What to produce = From the data below, return each line in which the string "heparine" is found.

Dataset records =
§

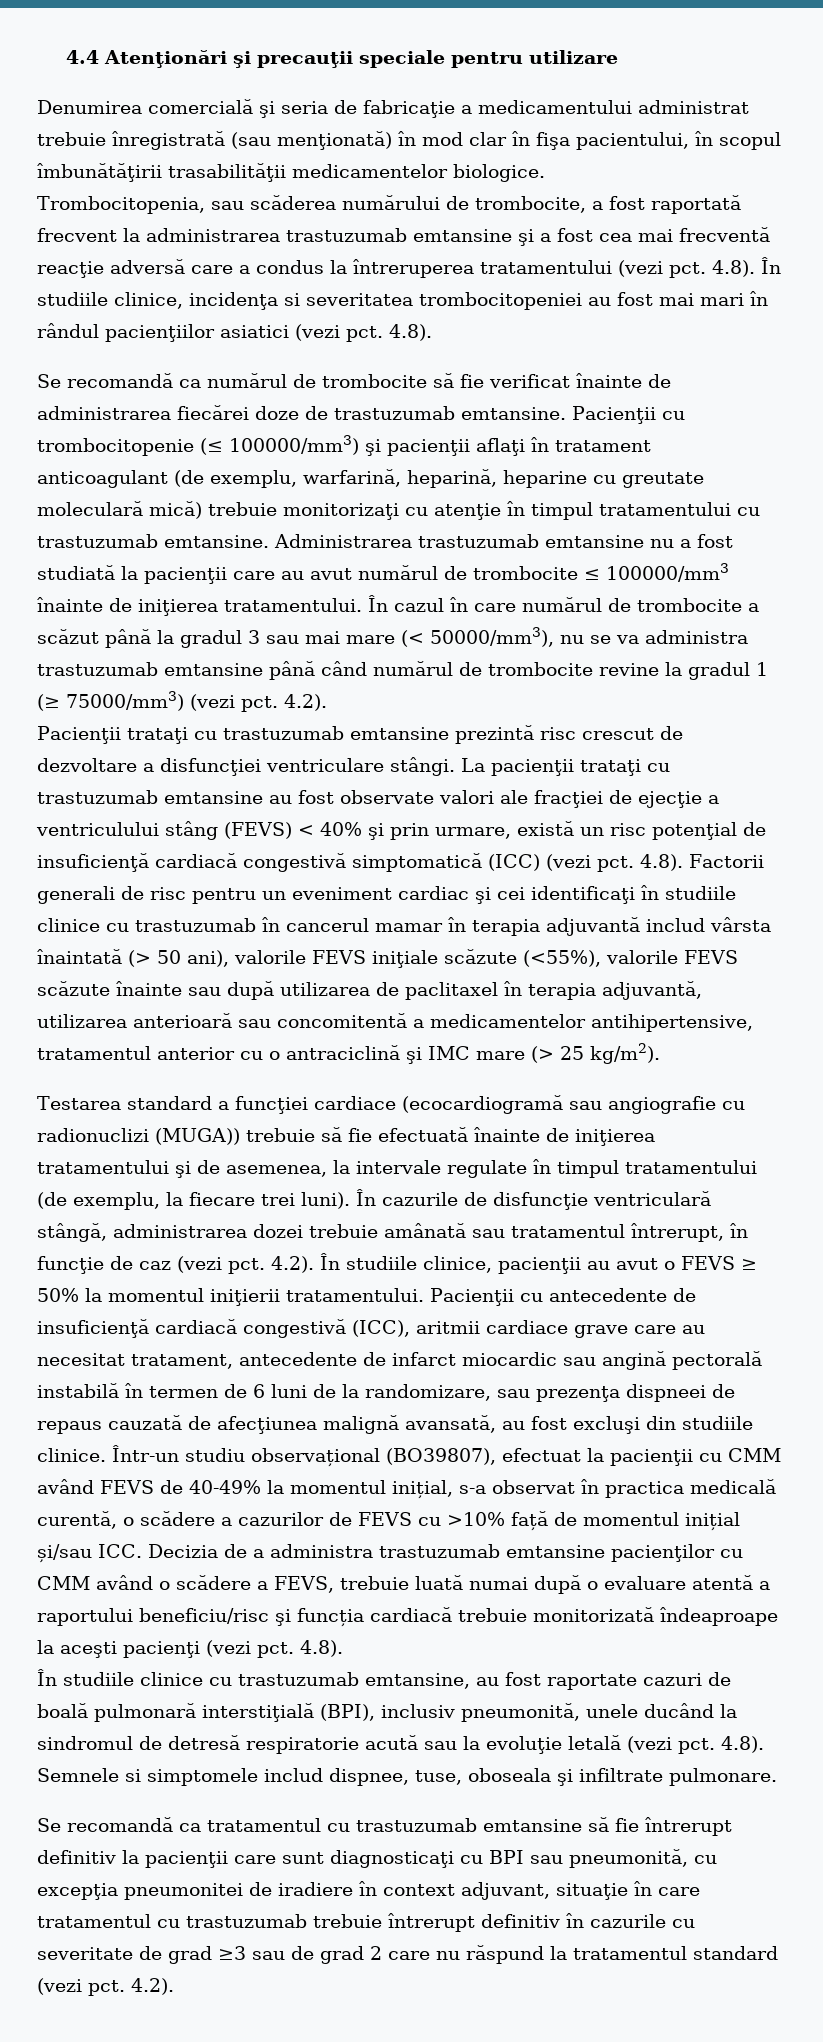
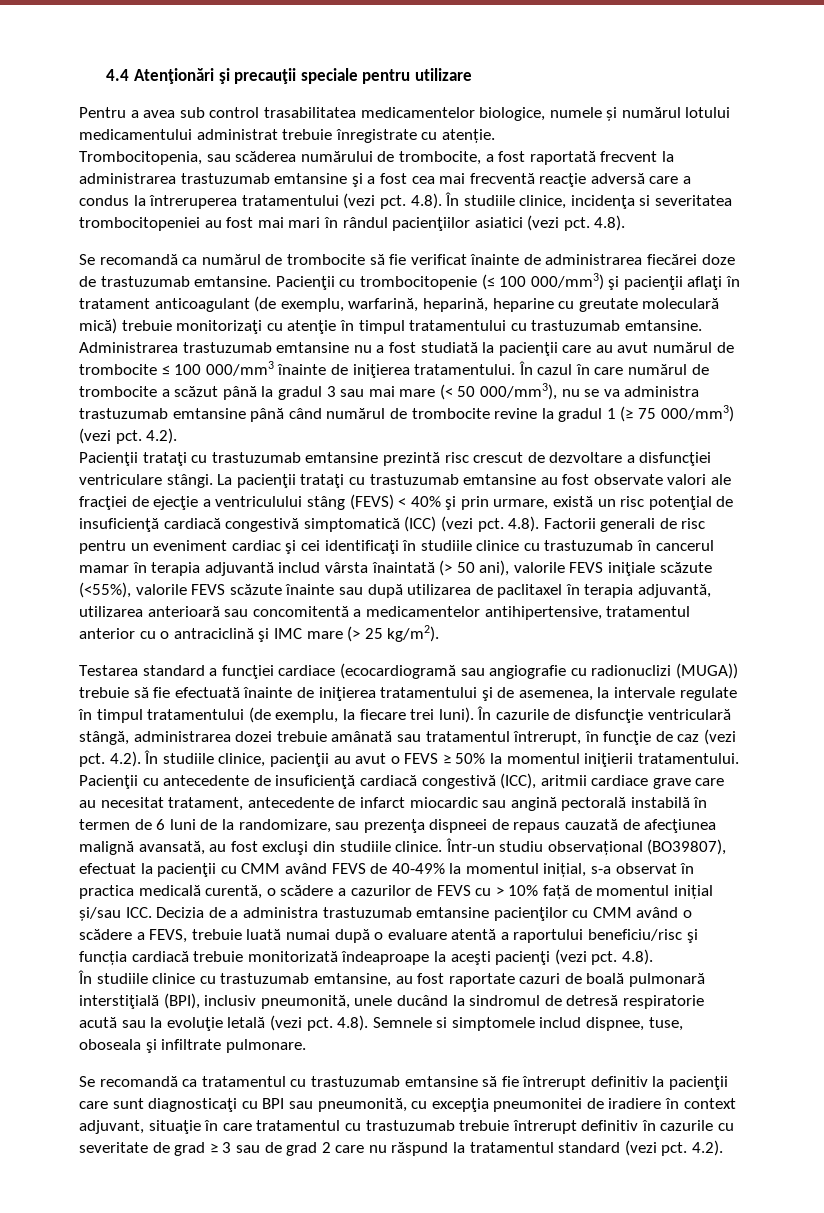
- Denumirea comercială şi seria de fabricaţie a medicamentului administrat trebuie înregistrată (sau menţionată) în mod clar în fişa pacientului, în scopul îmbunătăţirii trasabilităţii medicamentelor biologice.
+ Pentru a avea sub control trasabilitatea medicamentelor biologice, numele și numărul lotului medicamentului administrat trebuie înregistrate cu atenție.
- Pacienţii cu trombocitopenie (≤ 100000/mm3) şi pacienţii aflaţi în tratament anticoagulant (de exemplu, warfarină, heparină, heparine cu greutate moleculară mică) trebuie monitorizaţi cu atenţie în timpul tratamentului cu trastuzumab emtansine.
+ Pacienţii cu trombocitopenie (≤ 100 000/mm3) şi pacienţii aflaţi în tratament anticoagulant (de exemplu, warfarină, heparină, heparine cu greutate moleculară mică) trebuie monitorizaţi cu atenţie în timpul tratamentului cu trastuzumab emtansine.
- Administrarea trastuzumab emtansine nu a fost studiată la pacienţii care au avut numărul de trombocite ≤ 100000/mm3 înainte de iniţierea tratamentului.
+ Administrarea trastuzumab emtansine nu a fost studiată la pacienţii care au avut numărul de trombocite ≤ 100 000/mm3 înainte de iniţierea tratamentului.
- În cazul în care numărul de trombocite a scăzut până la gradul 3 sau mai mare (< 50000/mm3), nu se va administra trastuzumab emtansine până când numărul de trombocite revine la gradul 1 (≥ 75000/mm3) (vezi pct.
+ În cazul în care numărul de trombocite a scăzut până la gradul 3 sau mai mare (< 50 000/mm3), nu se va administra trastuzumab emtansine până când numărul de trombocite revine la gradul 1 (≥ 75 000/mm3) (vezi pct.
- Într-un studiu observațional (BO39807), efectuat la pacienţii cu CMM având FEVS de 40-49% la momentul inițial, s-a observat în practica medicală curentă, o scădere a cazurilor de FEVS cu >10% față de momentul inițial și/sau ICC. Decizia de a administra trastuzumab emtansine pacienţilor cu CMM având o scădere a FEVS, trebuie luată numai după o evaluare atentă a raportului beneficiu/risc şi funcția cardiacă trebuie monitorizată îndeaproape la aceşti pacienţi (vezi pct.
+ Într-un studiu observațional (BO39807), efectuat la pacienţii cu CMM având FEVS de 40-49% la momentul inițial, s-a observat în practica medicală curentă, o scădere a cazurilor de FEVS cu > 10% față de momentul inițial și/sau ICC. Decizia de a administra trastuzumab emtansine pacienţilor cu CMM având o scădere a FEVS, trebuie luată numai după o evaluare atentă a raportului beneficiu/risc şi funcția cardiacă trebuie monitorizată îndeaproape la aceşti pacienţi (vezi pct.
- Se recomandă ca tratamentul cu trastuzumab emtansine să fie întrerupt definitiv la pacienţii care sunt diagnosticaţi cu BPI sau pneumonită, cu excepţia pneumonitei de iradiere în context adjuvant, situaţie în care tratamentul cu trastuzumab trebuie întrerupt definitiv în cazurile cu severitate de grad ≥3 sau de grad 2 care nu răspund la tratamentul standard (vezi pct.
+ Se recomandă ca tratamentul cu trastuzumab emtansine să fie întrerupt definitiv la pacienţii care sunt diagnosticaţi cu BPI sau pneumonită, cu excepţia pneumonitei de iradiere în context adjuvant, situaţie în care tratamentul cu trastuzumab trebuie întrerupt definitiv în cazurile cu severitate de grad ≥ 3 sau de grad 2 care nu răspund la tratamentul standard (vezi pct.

§

Response box =
- Pacienţii cu trombocitopenie (≤ 100000/mm3) şi pacienţii aflaţi în tratament anticoagulant (de exemplu, warfarină, heparină, heparine cu greutate moleculară mică) trebuie monitorizaţi cu atenţie în timpul tratamentului cu trastuzumab emtansine.
+ Pacienţii cu trombocitopenie (≤ 100 000/mm3) şi pacienţii aflaţi în tratament anticoagulant (de exemplu, warfarină, heparină, heparine cu greutate moleculară mică) trebuie monitorizaţi cu atenţie în timpul tratamentului cu trastuzumab emtansine.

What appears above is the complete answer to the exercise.